Raise your hand if you’ve never lost a job. Raise your hand if you’ve never had to start over. By now, everyone’s hands should be in their laps. (If not, congratulations on skipping over some common bits of being human.) For the rest of us—and I mean all of us—there’s a shared experience to be found in I Am an American, Oakland, CA, March 1942 by Dorothea Lange .
At first glance, nothing could seem more patriotic than this sign placed on high during WWII. But our artist was not interested in straightforward revelation. Japanese-American owners of an Oakland grocery store hung up this sign the day after the Pearl Harbor bombings, when they were forced to shutter their store and forcibly evacuate from the West Coast.

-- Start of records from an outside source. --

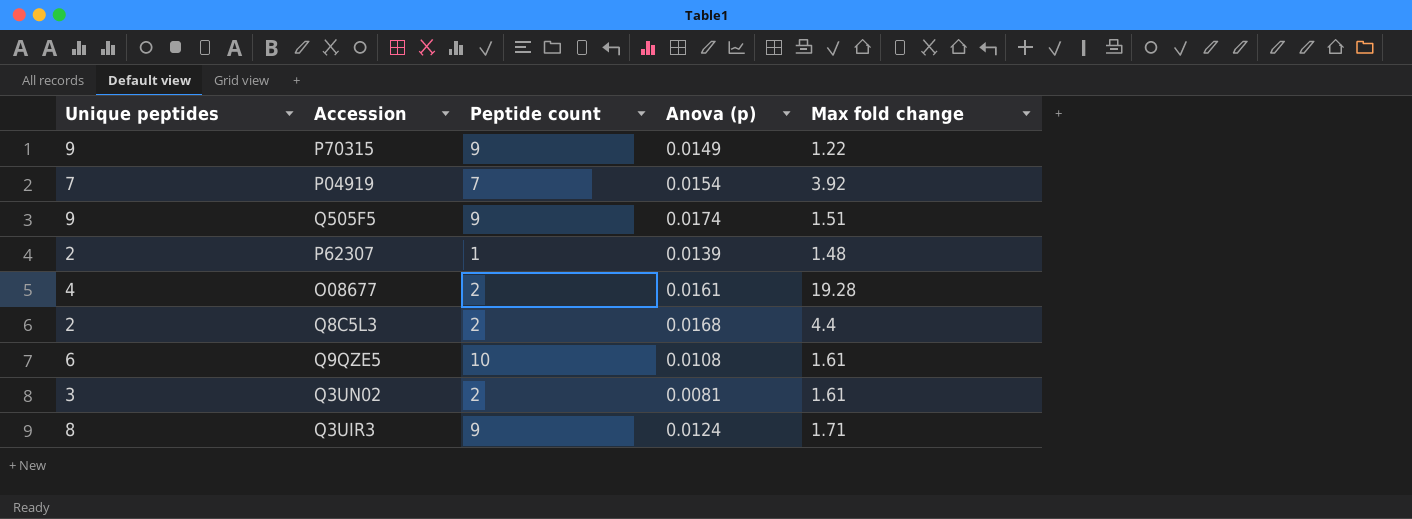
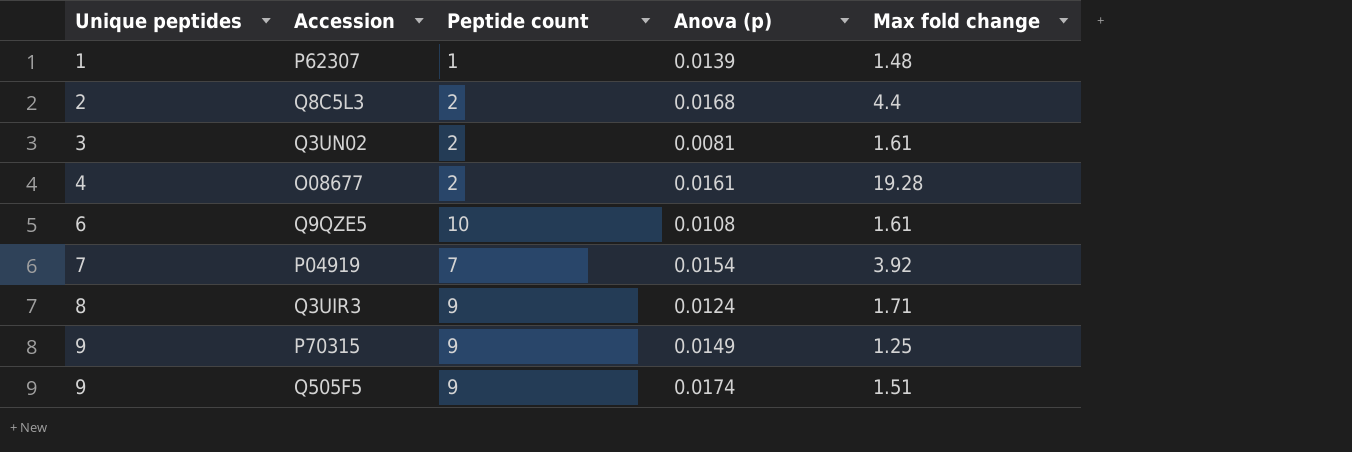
row order: none -> Unique peptides ascending
P62307 | Unique peptides: 2 -> 1
P70315 | Max fold change: 1.22 -> 1.25

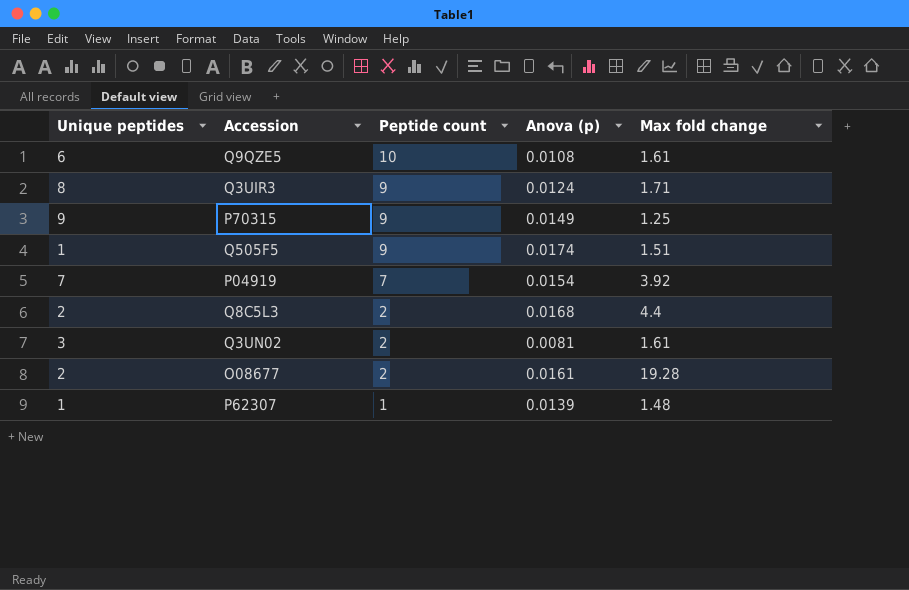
row order: Unique peptides ascending -> Peptide count descending
Q505F5 | Unique peptides: 9 -> 1
O08677 | Unique peptides: 4 -> 2

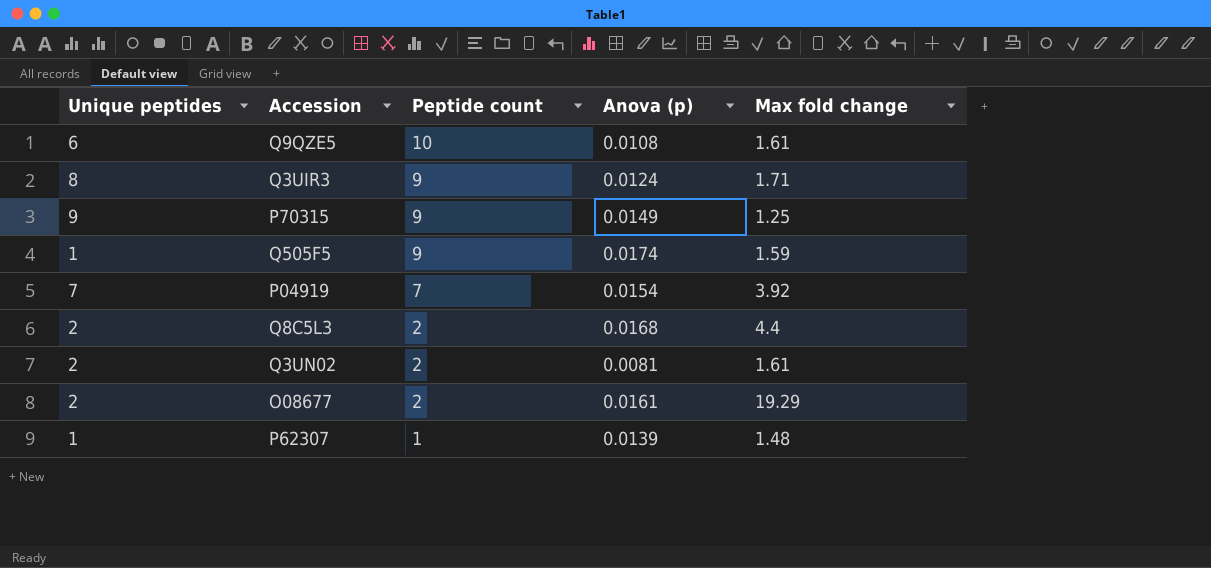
Q505F5 | Max fold change: 1.51 -> 1.59
Q3UN02 | Unique peptides: 3 -> 2
O08677 | Max fold change: 19.28 -> 19.29

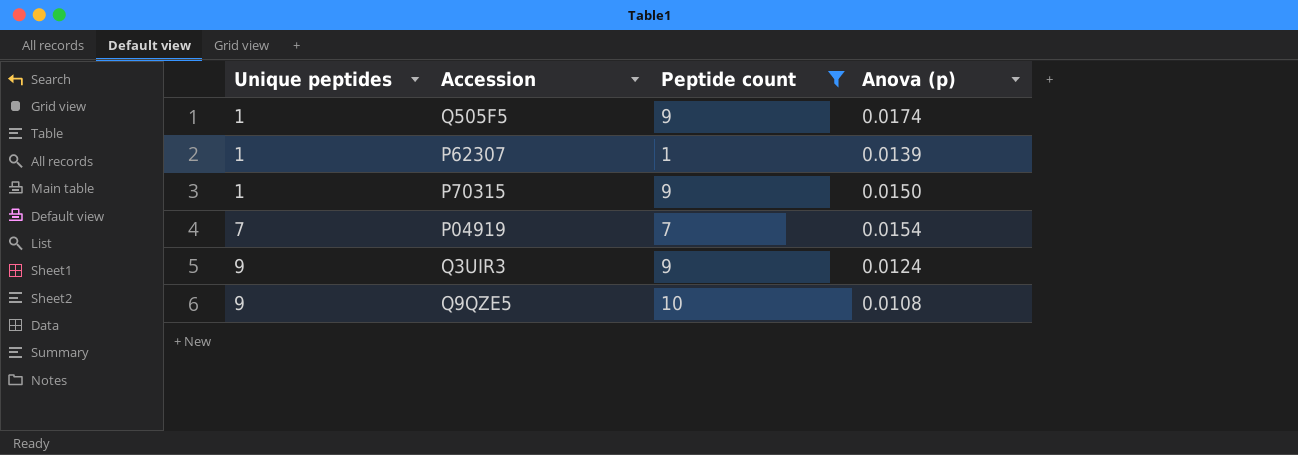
filter: none -> Peptide count != 2
row order: Peptide count descending -> Unique peptides ascending
column Max fold change | position: 5 -> none
P70315 | Unique peptides: 9 -> 1
P70315 | Anova (p): 0.0149 -> 0.0150
Q3UIR3 | Unique peptides: 8 -> 9
Q9QZE5 | Unique peptides: 6 -> 9

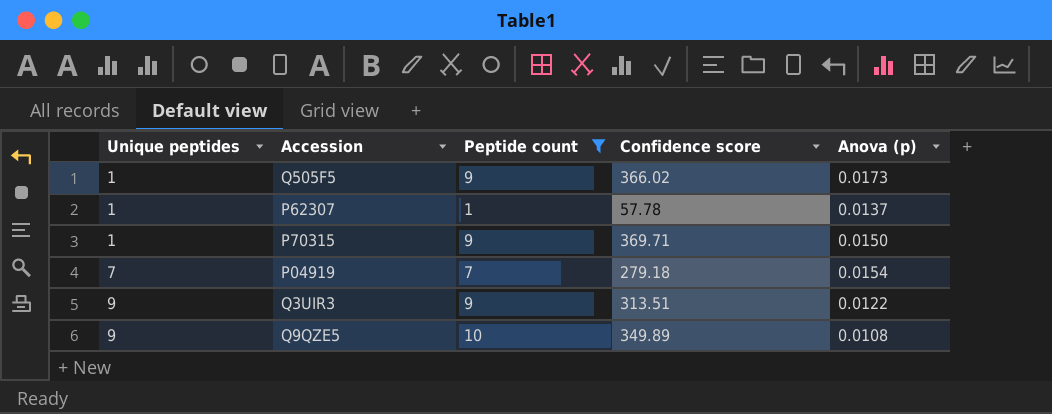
column Confidence score | position: none -> 4
Q505F5 | Anova (p): 0.0174 -> 0.0173
P62307 | Anova (p): 0.0139 -> 0.0137
Q3UIR3 | Anova (p): 0.0124 -> 0.0122

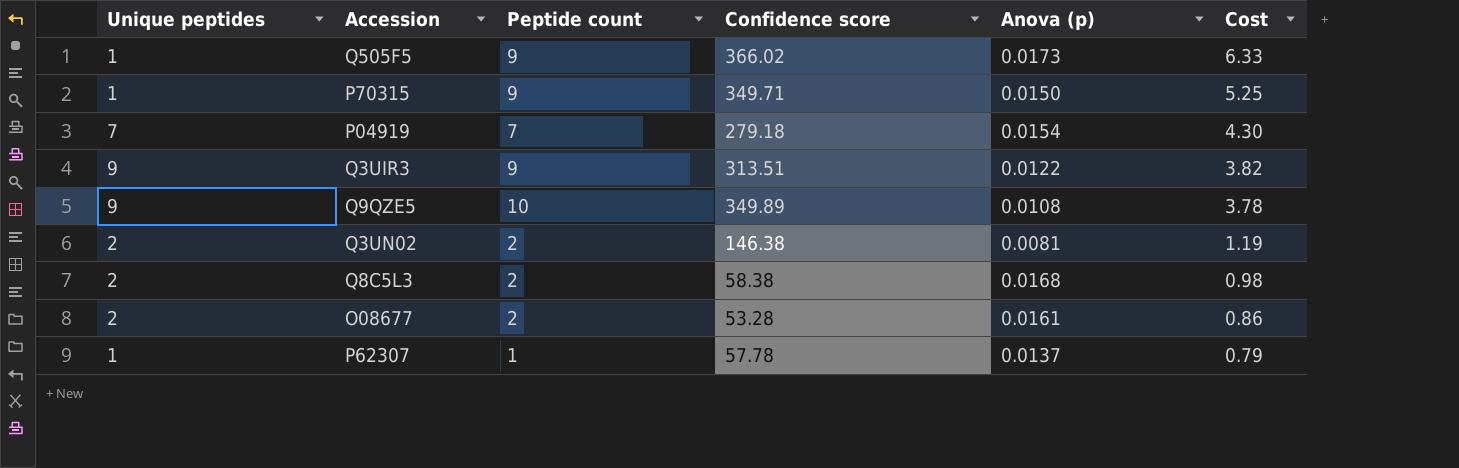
filter: Peptide count != 2 -> none
row order: Unique peptides ascending -> Cost descending
column Cost | formula: none -> [Confidence score] * [Anova (p)]
P70315 | Confidence score: 369.71 -> 349.71

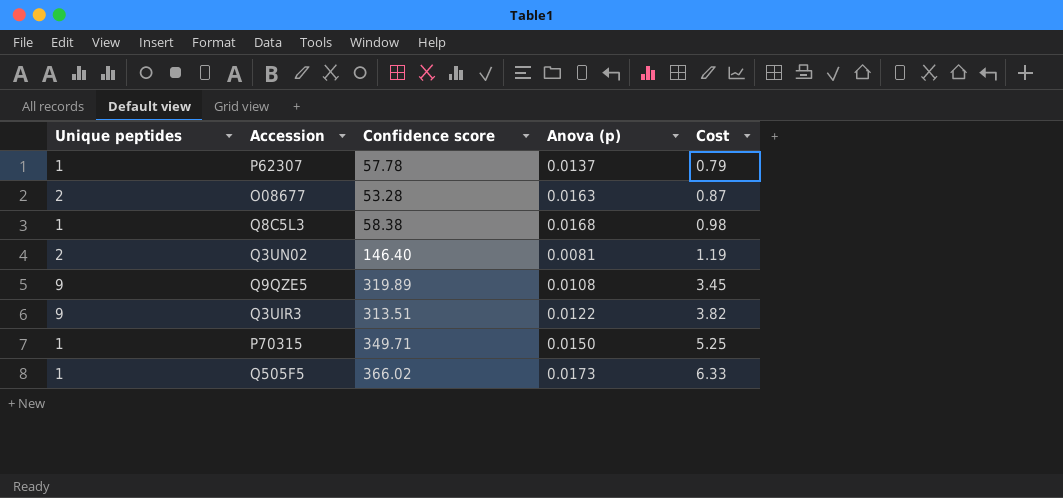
row order: Cost descending -> Cost ascending
column Peptide count | position: 3 -> none
row P04919: 7 | 7 | 279.18 | 0.0154 | 4.30 -> none
O08677 | Anova (p): 0.0161 -> 0.0163
O08677 | Cost: 0.86 -> 0.87
Q8C5L3 | Unique peptides: 2 -> 1
Q3UN02 | Confidence score: 146.38 -> 146.40
Q9QZE5 | Confidence score: 349.89 -> 319.89
Q9QZE5 | Cost: 3.78 -> 3.45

Sadly—and indeed, presently—not being terribly welcoming to immigrants is as much a part of the American story as the Lady Liberty/Ellis Island experience that's more commonly trumpeted in our history books. And we're still mired in immigration debates, both at home and abroad, with other countries around the world endlessly disputing their borders. I Am an American, Oakland, CA, March 1942 feels especially timely now because the more things change, the more they stay...well, you know how the last part goes.